Repeat the listing exactly. The images do not belong in the copy.

#### Data:
[Start of Attachment]

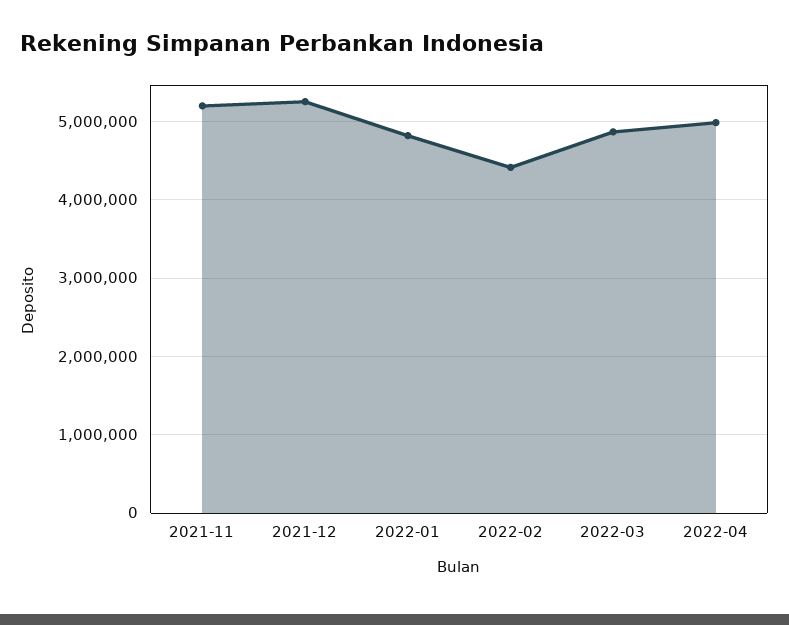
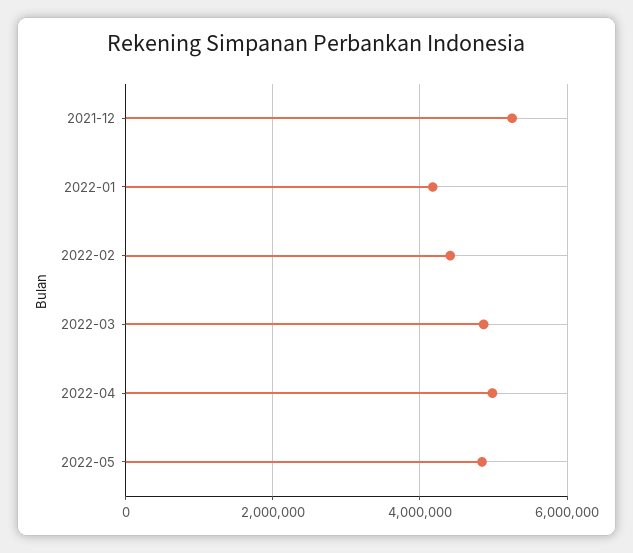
2021-11: 5200000 -> none
2022-01: 4800000 -> 4200000
2022-05: none -> 4800000

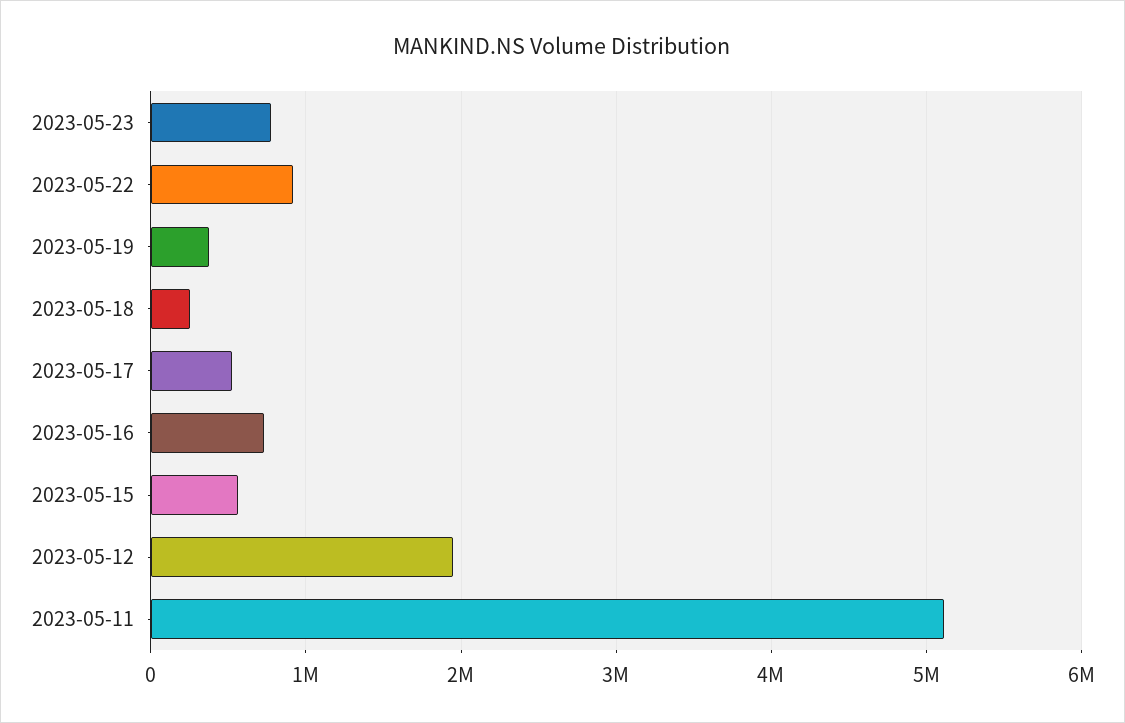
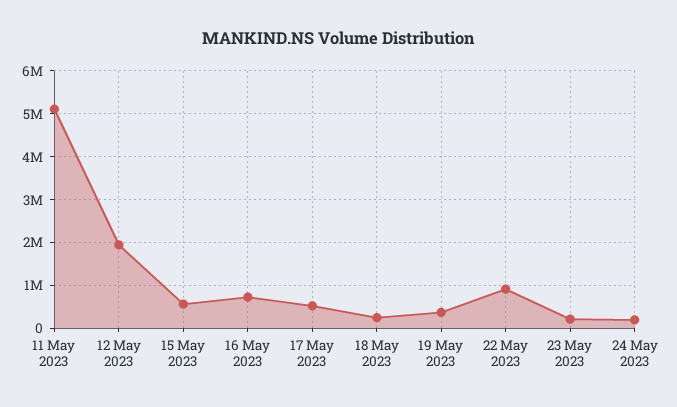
2023-05-23: 800000 -> 200000
24 May 2023: none -> 200000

[End of Attachment]

#### Result:
2021-11: 5200000 -> none
2022-01: 4800000 -> 4200000
2022-05: none -> 4800000

2023-05-23: 800000 -> 200000
24 May 2023: none -> 200000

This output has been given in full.